There was only one place left to look: the aircar itself. Climbing over debris, she pushed her way into it, jumping over burning consoles, coughing half a dozen times as she inhaled smoke. She cursed herself for not holding her breath, as she knew full well what kind of damage that smoke and heat would do to her throat and lungs, but done was done. She had to find the pilot—if he was alive, he needed to answer for his crime. If he was dead, then he already had.
She found him draped over the flight console. He had no pulse and wasn’t breathing. She pried open his eyelids, and both pupils were dilated.
That gave her pause. Pupillary dilatation normally did not occur for approximately seven hours postmortem. If his pupils are blown now, it could be herniation of the brain stem through the foramen magnum. An intracranial bleed?
She swept her eyes over the surrounding area: the console, the viewscreen (currently showing the static of a destroyed image translator), the chair. Of course, there was no restraining harness—that was a battle even she gave up fighting. She saw no sign of an impact on any of the bulkheads or equipment.
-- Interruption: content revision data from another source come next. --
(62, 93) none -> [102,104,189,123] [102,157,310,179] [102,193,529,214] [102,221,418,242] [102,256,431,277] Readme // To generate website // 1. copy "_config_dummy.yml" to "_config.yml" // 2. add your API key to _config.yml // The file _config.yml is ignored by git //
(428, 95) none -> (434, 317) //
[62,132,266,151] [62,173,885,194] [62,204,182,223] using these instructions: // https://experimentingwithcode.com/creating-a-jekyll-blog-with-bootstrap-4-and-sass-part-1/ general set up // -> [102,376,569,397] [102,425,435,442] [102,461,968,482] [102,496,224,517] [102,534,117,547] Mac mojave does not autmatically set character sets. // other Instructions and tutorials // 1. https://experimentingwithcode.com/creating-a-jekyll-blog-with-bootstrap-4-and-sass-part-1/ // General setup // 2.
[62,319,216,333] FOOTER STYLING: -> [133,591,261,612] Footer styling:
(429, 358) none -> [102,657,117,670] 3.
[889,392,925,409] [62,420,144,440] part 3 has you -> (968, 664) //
Lightly brushing aside the pilot’s shock of black hair, she saw a stellate bursting of the skin along his crest. A moment later, she was able to pick out a minute stain of blood amid the static on the viewscreen. The wound itself showed only oozing, nothing that suggested a massive bleed. But head wounds bled insanely. Which means his heart had stopped pumping prior to his impact with the viewscreen. The impact itself was certainly enough to kill him all by itself. And then there were the blown pupils…
So perhaps an intracranial bleed, something that would create enough pressure that the only direction the brain could go is down. A herniation of the brain stem through the foramen magnum, and death would’ve been nearly instantaneous—no chance for him even to react.
To make matters worse, this wasn’t just some Klingon flying an aircar into a building. He wore Defense Force armor and had the rank insignia of a captain. Under other circumstances, she might be willing to let the flames consume his unworthy corpse, but all was not as it appeared here. She needed to perform a proper autopsy, one that she knew would not happen unless she took it upon herself.